■ Task objective: Would you please repeat exactly the lines from the one containing "Za OVE znakove" to the end of the records, both included, and leave out the rest?

[Items from a data source]
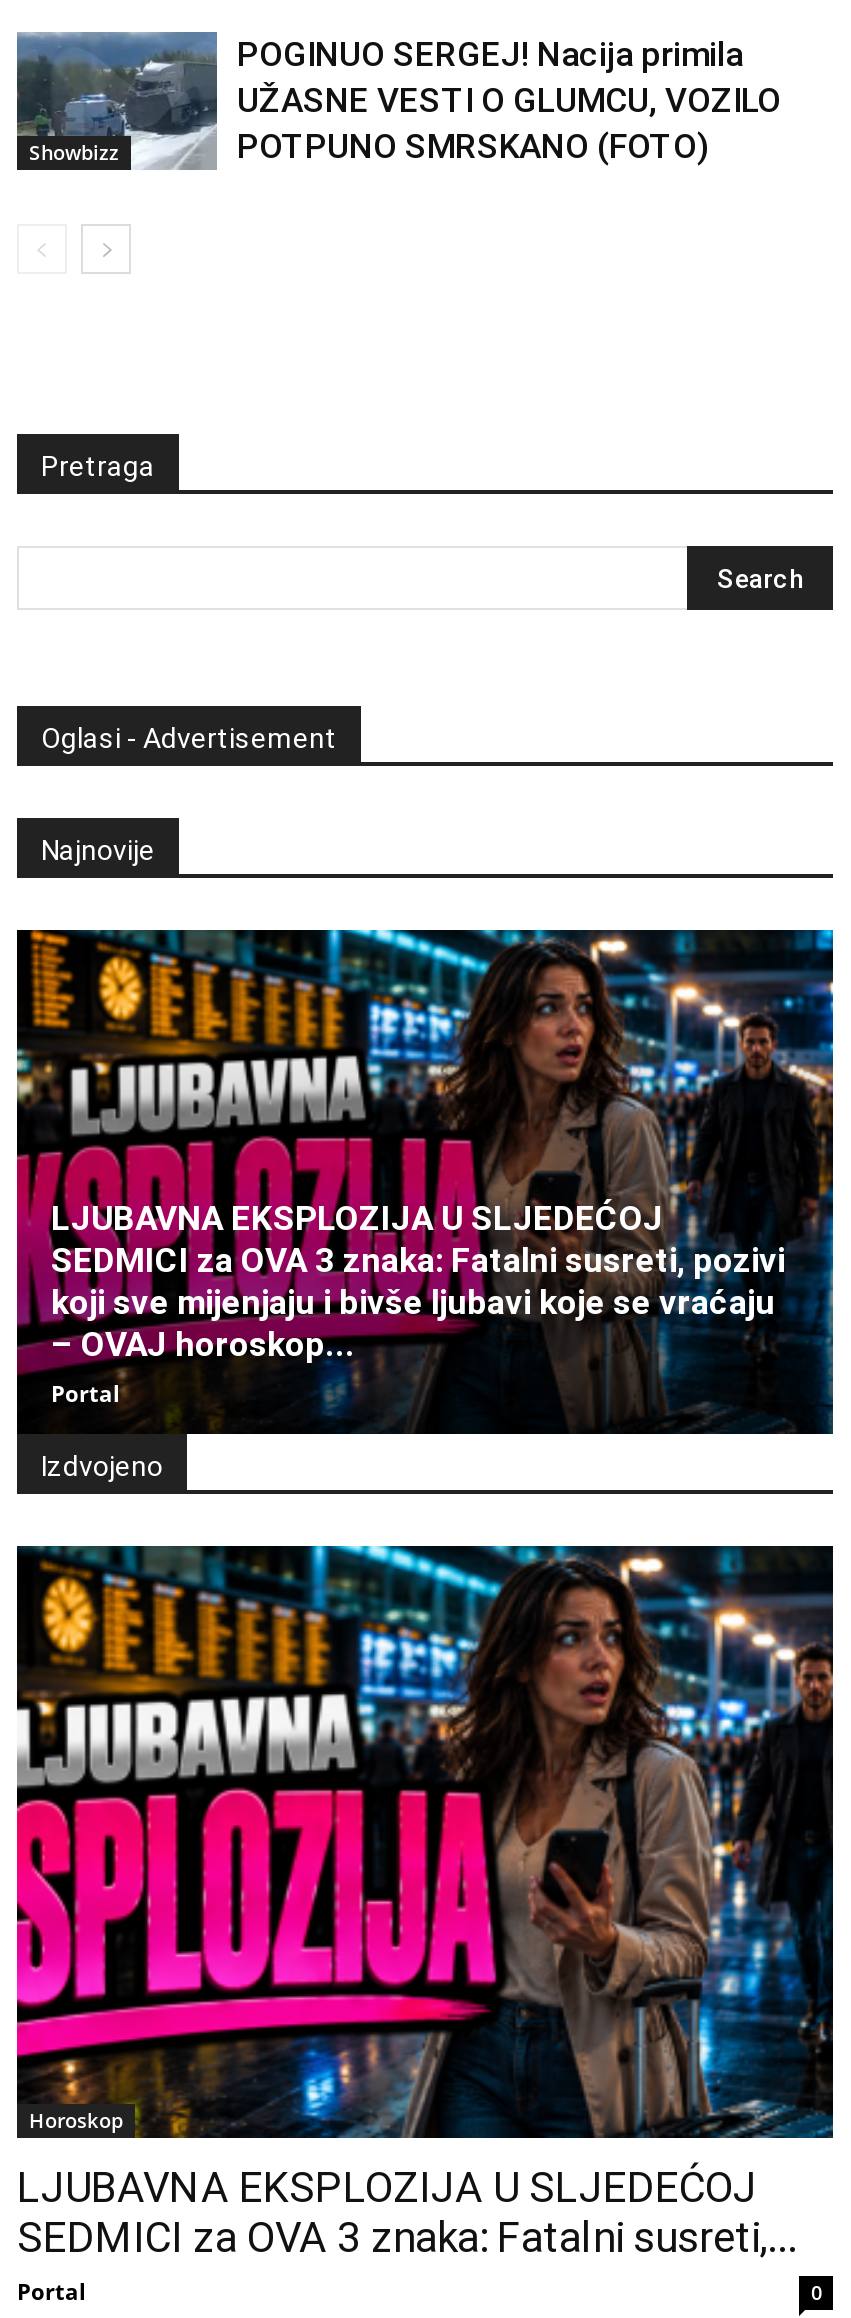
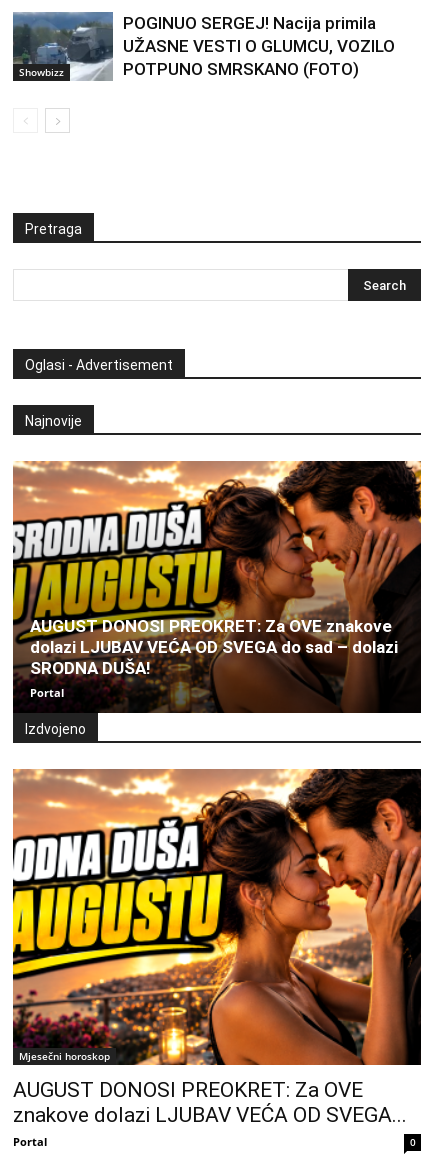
- [image]
- LJUBAVNA EKSPLOZIJA U SLJEDEĆOJ
- SEDMICI za OVA 3 znaka: Fatalni susreti, pozivi
- koji sve mijenjaju i bivše ljubavi koje se vraćaju
- – OVAJ horoskop...
+ [image]
+ AUGUST DONOSI PREOKRET: Za OVE znakove
+ dolazi LJUBAV VEĆA OD SVEGA do sad – dolazi
+ SRODNA DUŠA!

- [image]
- Horoskop
+ [image]
+ Mjesečni horoskop

- LJUBAVNA EKSPLOZIJA U SLJEDEĆOJ
- SEDMICI za OVA 3 znaka: Fatalni susreti,...
+ AUGUST DONOSI PREOKRET: Za OVE
+ znakove dolazi LJUBAV VEĆA OD SVEGA...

■ The answer:
+ AUGUST DONOSI PREOKRET: Za OVE znakove
+ dolazi LJUBAV VEĆA OD SVEGA do sad – dolazi
+ SRODNA DUŠA!

- [image]
- Horoskop
+ [image]
+ Mjesečni horoskop

- LJUBAVNA EKSPLOZIJA U SLJEDEĆOJ
- SEDMICI za OVA 3 znaka: Fatalni susreti,...
+ AUGUST DONOSI PREOKRET: Za OVE
+ znakove dolazi LJUBAV VEĆA OD SVEGA...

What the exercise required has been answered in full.